Beginning in 2015, Ontario universities will begin offering a two-year teaching degree. Unfortunately, this doubling of program time does not guarantee more or a better mathematics education for teachers. While some universities may opt to provide more hours of mathematics education in their revised programs, some may decide otherwise. The content in the courses may continue to focus almost exclusively on pedagogy and thus we may still find teachers who struggle with fractions. For children to do better mathematically, we need differently and better trained teachers. The shift to a two-year program may be a missed opportunity for a system-wide change in the preparation of teachers.
Currently, no one is taking any ownership of the mathematics crisis and so a blame-game persists where each level of education holds the previous level responsible. The university and college professors bemoan the underprepared undergraduates; students would be more successful if only they came better prepared. The secondary school teachers express the very same angst about students coming from elementary schools. Schools would hire more mathematics specialists to teach children mathematics if only there were more teachers with these qualifications. Students would do better at every level of instruction and more girls would continue in their mathematics education if only they tried harder. Accountability can be particularly elusive when it comes to failure.

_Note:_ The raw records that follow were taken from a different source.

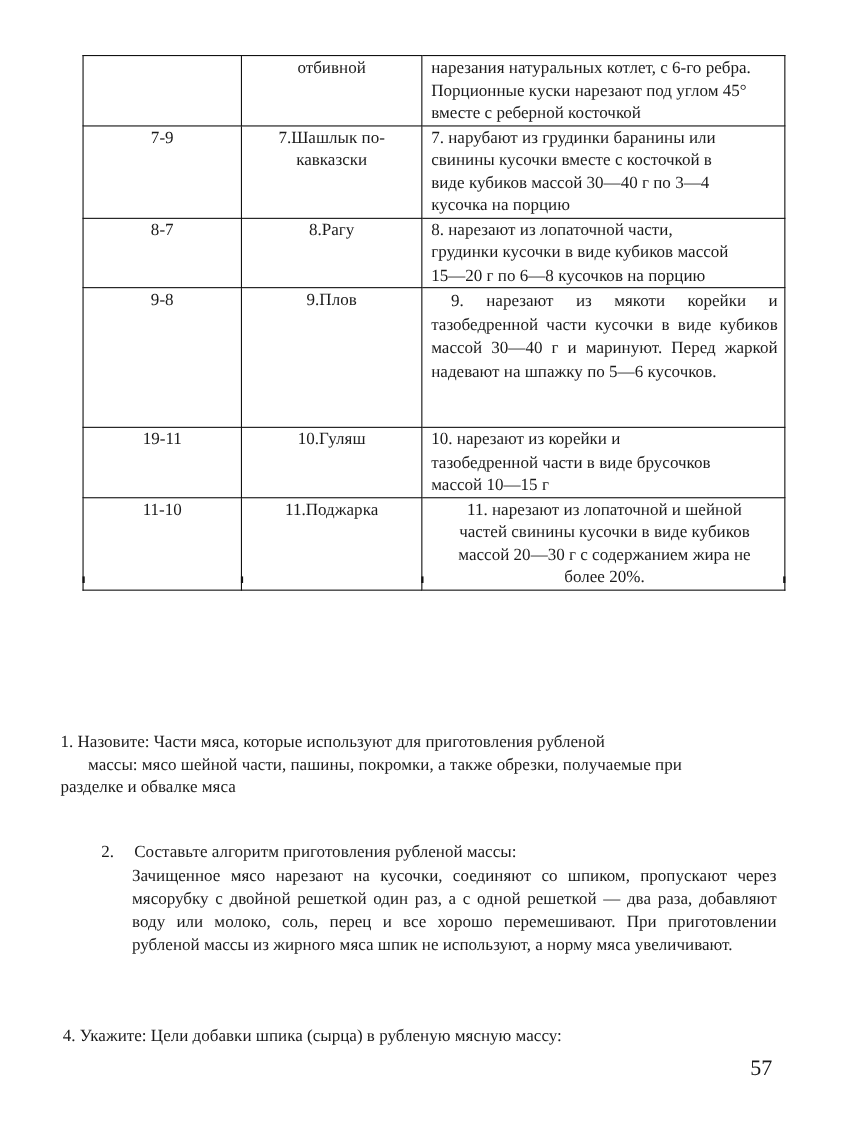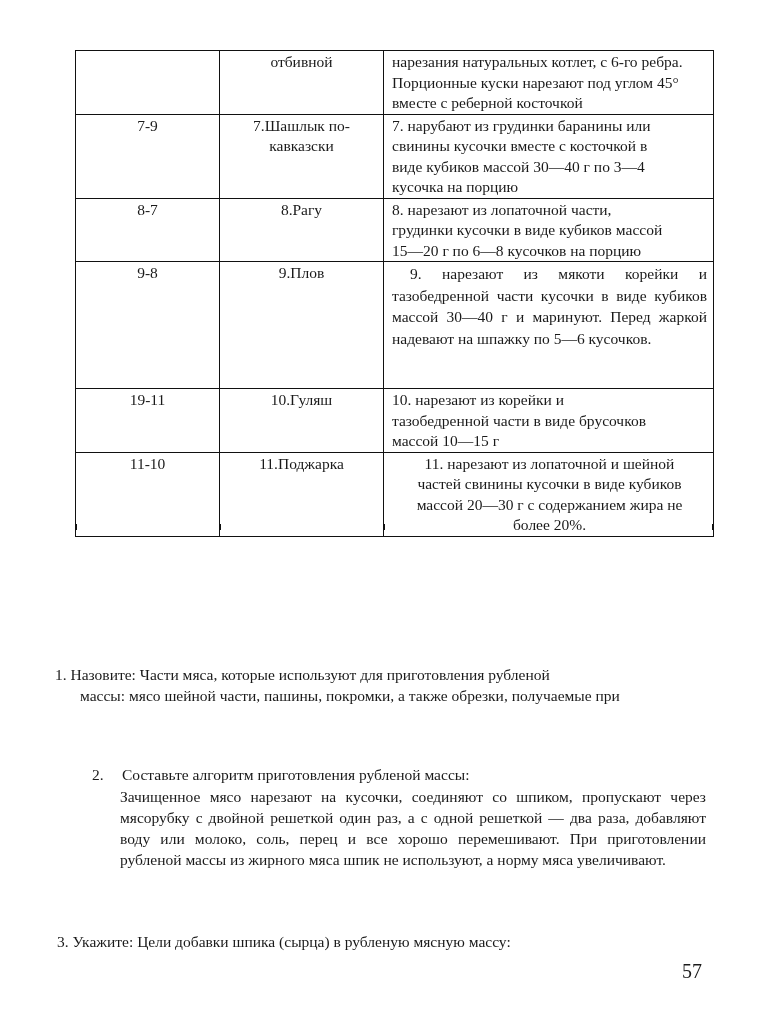--- a/index.html
+++ b/index.html
@@ -126,6 +126,7 @@
   <div class="q q1">
     <div>1. Назовите:  Части мяса, которые используют для приготовления рубленой</div>
     <div class="ans">массы:  мясо шейной части,  пашины, покромки, а также обрезки, получаемые при</div>
+    <div>разделке и обвалке мяса</div>
   </div>
 
   <div class="q q2-head">

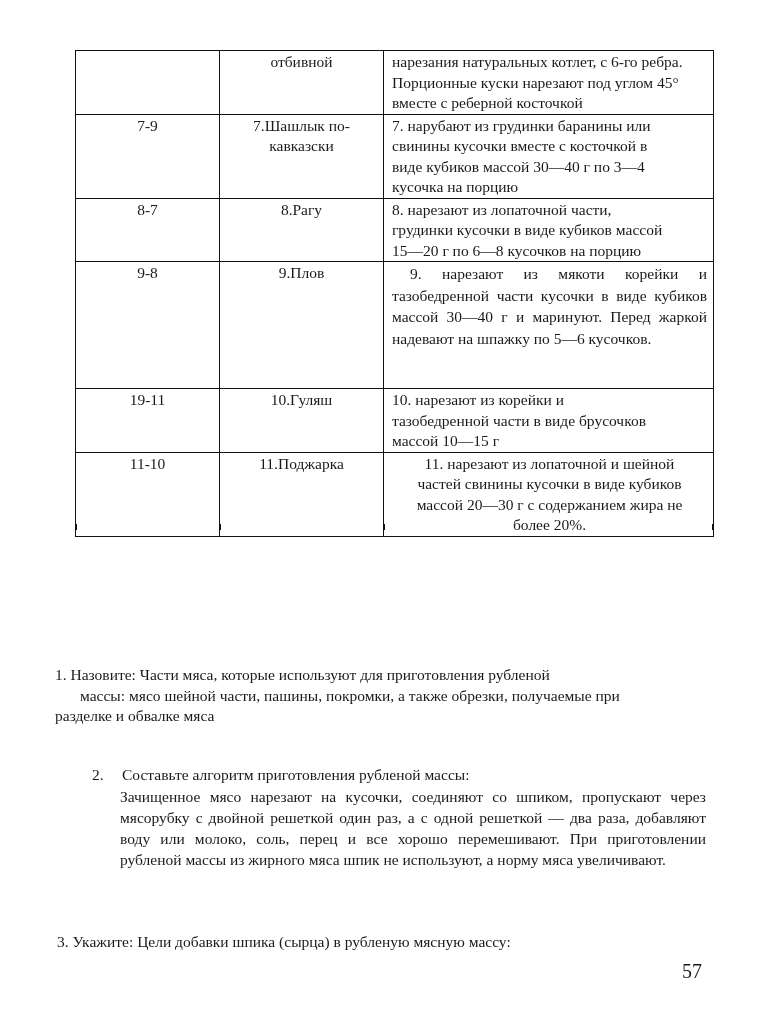--- a/index.html
+++ b/index.html
@@ -134,7 +134,7 @@
   </div>
   <div class="q q2-body">Зачищенное мясо нарезают на кусочки, соединяют со шпиком, пропускают через мясорубку с двойной решеткой один раз, а с одной решеткой — два раза, добавляют воду или молоко, соль, перец и все хорошо перемешивают. При приготовлении рубленой массы из жирного мяса шпик не используют, а норму мяса увеличивают.</div>
 
-  <div class="q q3">3.  Укажите:  Цели добавки шпика  (сырца) в рубленую мясную массу:</div>
+  <div class="q q3">4.  Укажите:  Цели добавки шпика  (сырца) в рубленую мясную массу:</div>
 
   <div class="page-num">57</div>
 </div>

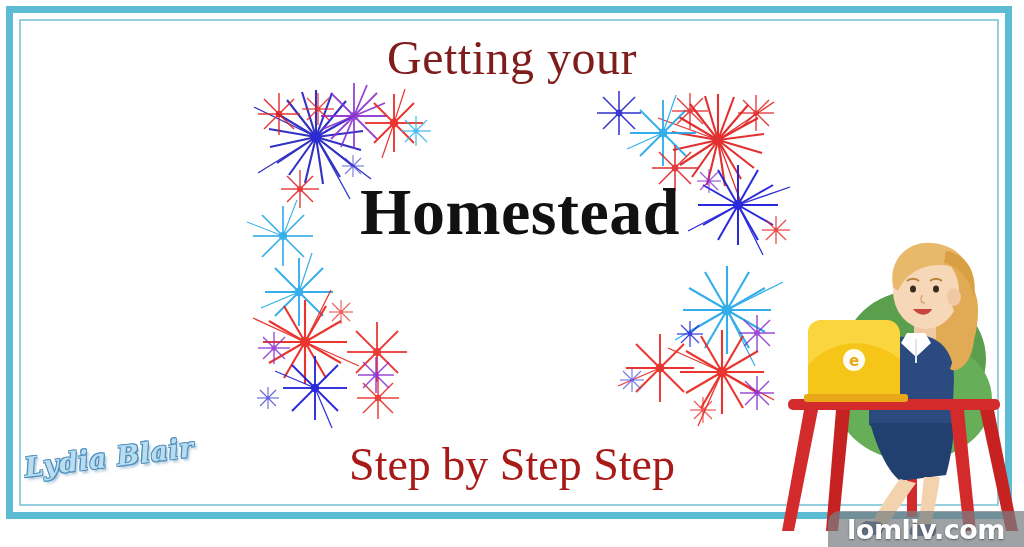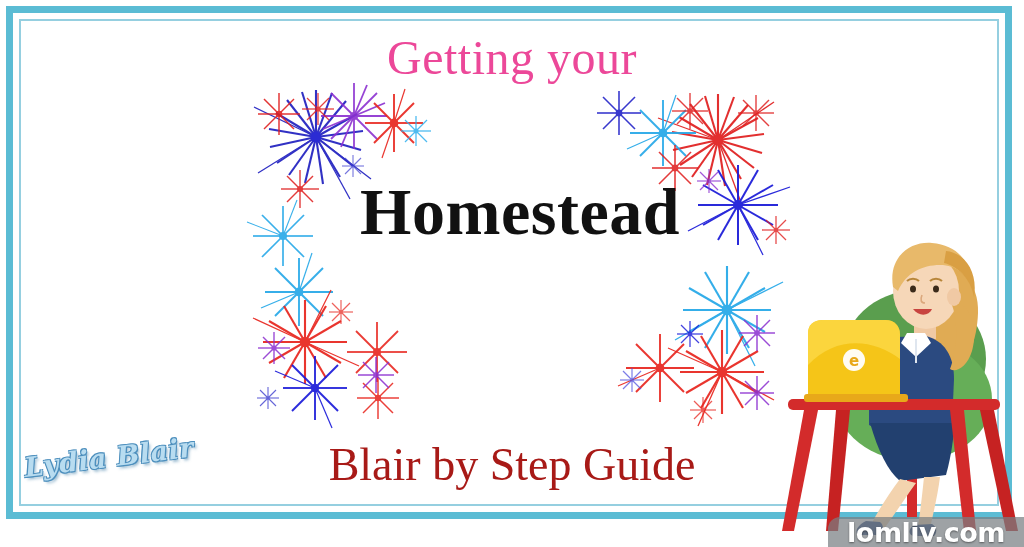--- a/index.html
+++ b/index.html
@@ -53,7 +53,7 @@
     font-family: "Liberation Serif", serif;
     font-size: 48px;
     font-weight: 400;
-    color: #ec4899;
+    color: #7f1d1d;
     letter-spacing: 0.5px;
     line-height: 1;
   }

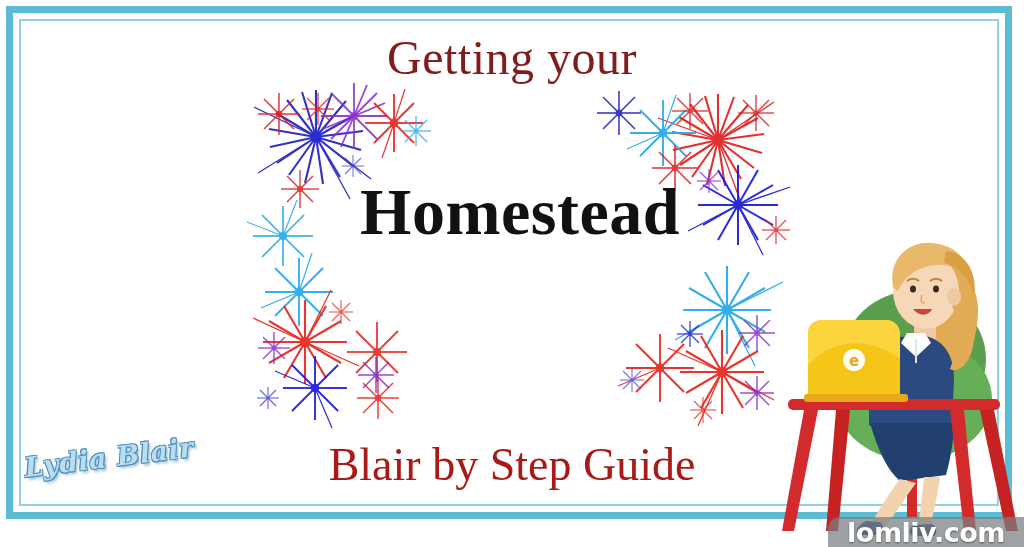--- a/index.html
+++ b/index.html
@@ -648,7 +648,7 @@
     <div class="title-line">Homestead</div>
   </div>
 
-  <div class="subtitle">Blair by Step Guide</div>
+  <div class="subtitle">Step by Step Step</div>
 
   <div class="signature">
     <span>Lydia Blair</span>

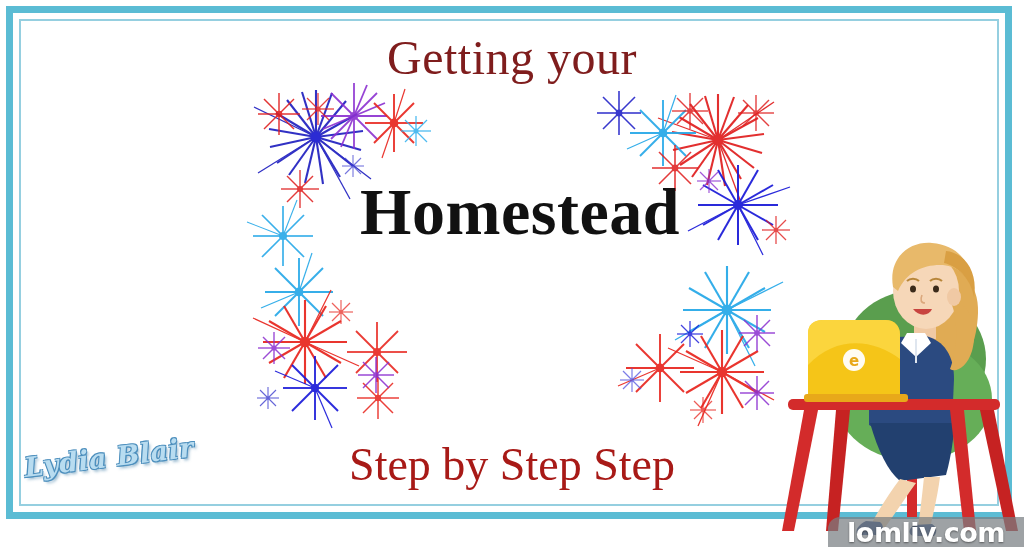--- a/index.html
+++ b/index.html
@@ -119,7 +119,7 @@
     right: 0px;
     bottom: 0px;
     width: 196px;
-    height: 30px;
+    height: 36px;
     background: rgba(120,126,130,0.72);
     border-radius: 12px 0 0 0;
     display: flex;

Universities and colleges need to be doing something different – a bolder and more progressive vision of student success in mathematics is urgently needed. The change that is required to shift the current declining trajectory in mathematics (both in achievement and in participation) will require an epic shift in accountability amongst the gatekeepers – educators, postsecondary administrators and government. It goes without saying that students also need to be doing their part. However, universities must give students something worth doing in order for this to happen.
Donna Kotsopoulos is an associate professor in the Faculty of Education and Faculty of Science, Department of Mathematics, Wilfrid Laurier University.